In computer science, a compiler is a program or set of programs that transforms human-readable source code into machine-executable object code. Compilers translate high-level descriptions of a set of intentions to low-level instructions for a set of actions. An analogous process may be found in architectural design, as the traditional design process proceeds from documents that describe a set of architectural intentions to those that detail instructions for actions on the building site. This project seeks to apply design procedures borrowed from software engineering to architectural design, and speculates on the potentials and problematics of an 'architecture compiler'.

eight week project
Get Lost

Here students propose a graphic presentation of a mental image of San Francisco, representing both a collective image of its inhabitants, derived from crowd-sourced way-finding data, and the individual impressions of authors new to this city.

four week project
Perfect Play

Students develop a 'board game version' of a previously developed design.

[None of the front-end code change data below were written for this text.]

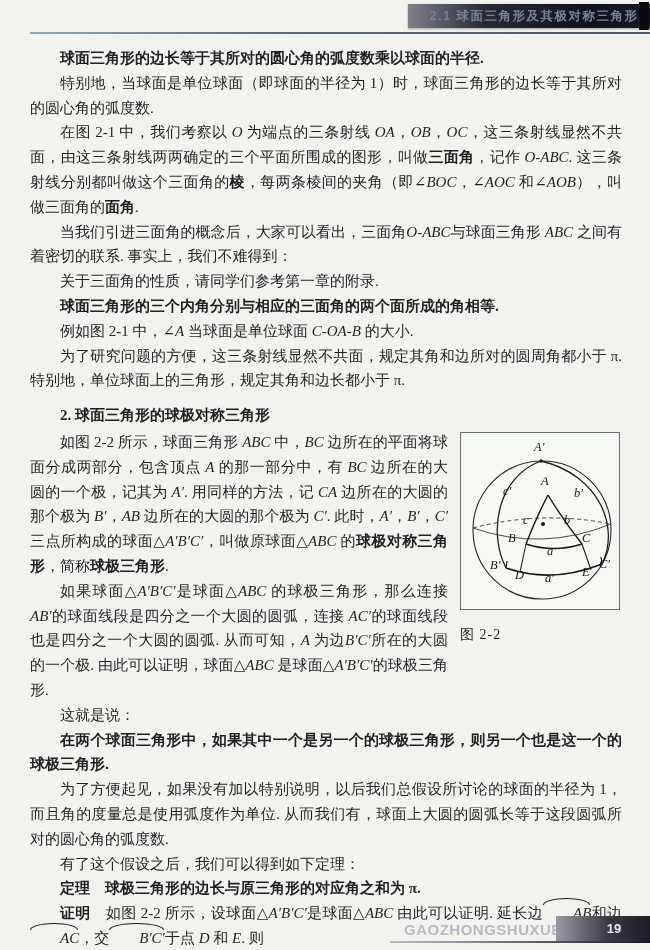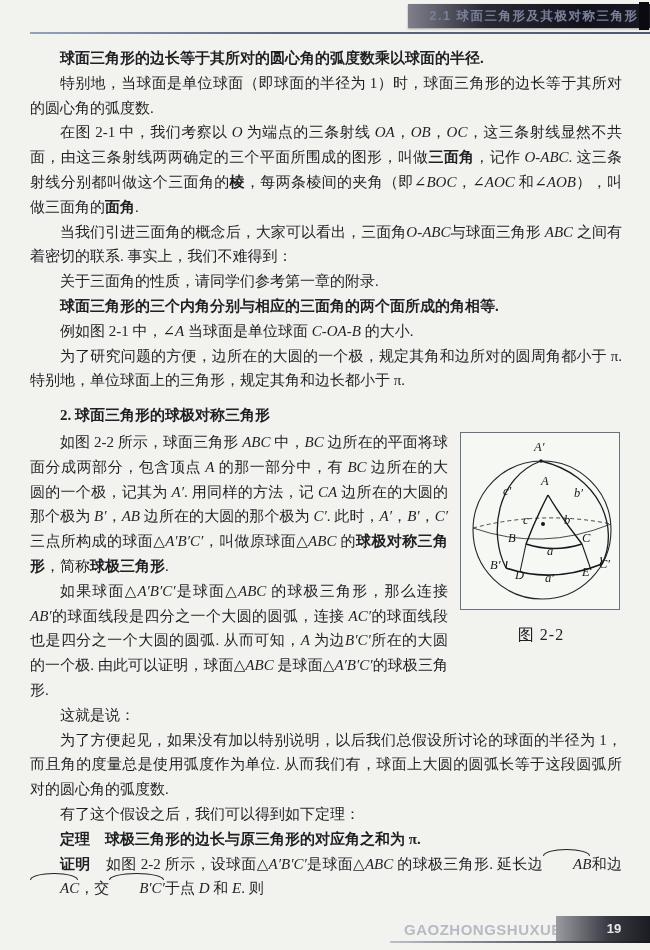--- a/index.html
+++ b/index.html
@@ -46,21 +46,21 @@
   .figure-wrap { float:right; width:162px; margin:2px 0 6px 12px; }
   .figure-box {
     position:relative; width:160px; height:178px;
     border:1px solid #6a7080; background:rgba(250,251,248,.55);
   }
   .figure-box svg { display:block; }
   .flabel {
     position:absolute; font-style:italic; font-size:12.5px; line-height:12px;
     font-family:"Liberation Serif","DejaVu Serif",serif; color:#17181c; white-space:nowrap;
   }
-  .figure-caption { text-align:center; margin-top:13px; font-size:16px; letter-spacing:1px; }
+  .figure-caption { margin-top:13px; font-size:14px; letter-spacing:1px; }
   
   .footer-watermark {
     position:absolute; left:404px; top:921px;
     font-family:"Liberation Sans","DejaVu Sans",sans-serif;
     font-size:15px; font-weight:bold; letter-spacing:.5px; color:#b6bac5;
   }
   .footer-bar {
     position:absolute; left:556px; top:916px; width:116px; height:25px;
     background:linear-gradient(90deg,#9a9aa2 0%,#3a3a44 45%,#0c0c12 100%);
     display:flex; align-items:center; justify-content:center;
@@ -83,21 +83,21 @@
 
 <div class="content">
   <div id="text-top">
       <p class="para"><span class="bd">球面三角形的边长等于其所对的圆心角的弧度数乘以球面的半径.</span></p>
       <p class="para"><span>特别地，当球面是单位球面（即球面的半径为 1）时，球面三角形的边长等于其所对的圆心角的弧度数.</span></p>
       <p class="para"><span>在图 2-1 中，我们考察以 </span><span class="it">O</span><span> 为端点的三条射线 </span><span class="it">OA</span><span>，</span><span class="it">OB</span><span>，</span><span class="it">OC</span><span>，这三条射线显然不共面，由这三条射线两两确定的三个平面所围成的图形，叫做</span><span class="bd">三面角</span><span>，记作 </span><span class="it">O-ABC</span><span>. 这三条射线分别都叫做这个三面角的</span><span class="bd">棱</span><span>，每两条棱间的夹角（即∠</span><span class="it">BOC</span><span>，∠</span><span class="it">AOC</span><span> 和∠</span><span class="it">AOB</span><span>），叫做三面角的</span><span class="bd">面角</span><span>.</span></p>
       <p class="para"><span>当我们引进三面角的概念后，大家可以看出，三面角</span><span class="it">O-ABC</span><span>与球面三角形 </span><span class="it">ABC</span><span> 之间有着密切的联系. 事实上，我们不难得到：</span></p>
       <p class="para"><span>关于三面角的性质，请同学们参考第一章的附录.</span></p>
       <p class="para"><span class="bd">球面三角形的三个内角分别与相应的三面角的两个面所成的角相等.</span></p>
       <p class="para"><span>例如图 2-1 中，∠</span><span class="it">A</span><span> 当球面是单位球面 </span><span class="it">C-OA-B</span><span> 的大小.</span></p>
-      <p class="para"><span>为了研究问题的方便，边所在的大圆的一个极，规定其角和边所对的圆周角都小于 π. 特别地，单位球面上的三角形，规定其角和边长都小于 π.</span></p>
+      <p class="para"><span>为了研究问题的方便，这三条射线显然不共面，规定其角和边所对的圆周角都小于 π. 特别地，单位球面上的三角形，规定其角和边长都小于 π.</span></p>
       <p class="para heading"><span class="bd">2. 球面三角形的球极对称三角形</span></p>
     </div>
   <div id="text-bottom">
     <div class="figure-wrap">
       <div class="figure-box">
         <svg width="158" height="176" viewBox="0 0 158 176">
 
           <circle cx="81" cy="97" r="69" fill="none" stroke="#26272d" stroke-width="1.1"></circle>
 
           <path d="M12,95 Q81,77 150,91" fill="none" stroke="#33343a" stroke-width="0.9" stroke-dasharray="4 3"></path>
@@ -138,24 +138,25 @@
         <span class="flabel" style="left:54px; top:136px;">D</span>
         <span class="flabel" style="left:84px; top:139px;">a′</span>
         <span class="flabel" style="left:121px;top:133px;">E</span>
         <span class="flabel" style="left:138px;top:125px;">C′</span>
       </div>
       <div class="figure-caption">图 2-2</div>
     </div>
   <p class="para"><span>如图 2-2 所示，球面三角形 </span><span class="it">ABC</span><span> 中，</span><span class="it">BC</span><span> 边所在的平面将球面分成两部分，包含顶点 </span><span class="it">A</span><span> 的那一部分中，有 </span><span class="it">BC</span><span> 边所在的大圆的一个极，记其为 </span><span class="it">A′</span><span>. 用同样的方法，记 </span><span class="it">CA</span><span> 边所在的大圆的那个极为 </span><span class="it">B′</span><span>，</span><span class="it">AB</span><span> 边所在的大圆的那个极为 </span><span class="it">C′</span><span>. 此时，</span><span class="it">A′</span><span>，</span><span class="it">B′</span><span>，</span><span class="it">C′</span><span>三点所构成的球面△</span><span class="it">A′B′C′</span><span>，叫做原球面△</span><span class="it">ABC</span><span> 的</span><span class="bd">球极对称三角形</span><span>，简称</span><span class="bd">球极三角形</span><span>.</span></p>
       <p class="para"><span>如果球面△</span><span class="it">A′B′C′</span><span>是球面△</span><span class="it">ABC</span><span> 的球极三角形，那么连接 </span><span class="it">AB′</span><span>的球面线段是四分之一个大圆的圆弧，连接 </span><span class="it">AC′</span><span>的球面线段也是四分之一个大圆的圆弧. 从而可知，</span><span class="it">A</span><span> 为边</span><span class="it">B′C′</span><span>所在的大圆的一个极. 由此可以证明，球面△</span><span class="it">ABC</span><span> 是球面△</span><span class="it">A′B′C′</span><span>的球极三角形.</span></p>
       <p class="para"><span>这就是说：</span></p>
+      <p class="para"><span class="bd">在两个球面三角形中，如果其中一个是另一个的球极三角形，则另一个也是这一个的球极三角形.</span></p>
       <p class="para"><span>为了方便起见，如果没有加以特别说明，以后我们总假设所讨论的球面的半径为 1，而且角的度量总是使用弧度作为单位. 从而我们有，球面上大圆的圆弧长等于这段圆弧所对的圆心角的弧度数.</span></p>
       <p class="para"><span>有了这个假设之后，我们可以得到如下定理：</span></p>
       <p class="para"><span class="bd">定理</span><span class="bd">　球极三角形的边长与原三角形的对应角之和为 π.</span></p>
-      <p class="para"><span class="bd">证明</span><span>　如图 2-2 所示，设球面△</span><span class="it">A′B′C′</span><span>是球面△</span><span class="it">ABC</span><span> 的球极三角形. 延长边</span><span class="it arc">AB</span><span>和边</span><span class="it arc">AC</span><span>，交</span><span class="it arc">B′C′</span><span>于点 </span><span class="it">D</span><span> 和 </span><span class="it">E</span><span>. 则</span></p>
+      <p class="para"><span class="bd">证明</span><span>　如图 2-2 所示，设球面△</span><span class="it">A′B′C′</span><span>是球面△</span><span class="it">ABC</span><span> 由此可以证明. 延长边</span><span class="it arc">AB</span><span>和边</span><span class="it arc">AC</span><span>，交</span><span class="it arc">B′C′</span><span>于点 </span><span class="it">D</span><span> 和 </span><span class="it">E</span><span>. 则</span></p>
     </div>
 </div>
 
 <div class="footer-watermark">GAOZHONGSHUXUE</div>
 <div class="footer-bar">
   <span>19</span>
 </div>
 <div class="footer-line"></div>
 
 </body></html>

This original board game is situated such that an instance of gameplay is generative of an instance (or possible version) of the related architectural design. In this way, the design of the board game serves to clarify the the design of an architecture, and prepare us to situate our designs in the context of an optimization.

four week project
The Berkeley Pipe

This project seeks to transfer the idea of the canonical test model from the domain of computer graphics to that of architectural digital fabrication. The form of the 'Berkeley Pipe' is proposed as an initial digital primitive that exhibits useful properties for the benchmarking of digital fabrication techniques.

two week project
Pawn Portmanteau

A design for new standard chess piece (selected from among the catalog of so-called 'fairy' chess pieces) which is generated as a parametric hybrid of two pieces from the standard Staunton competition set.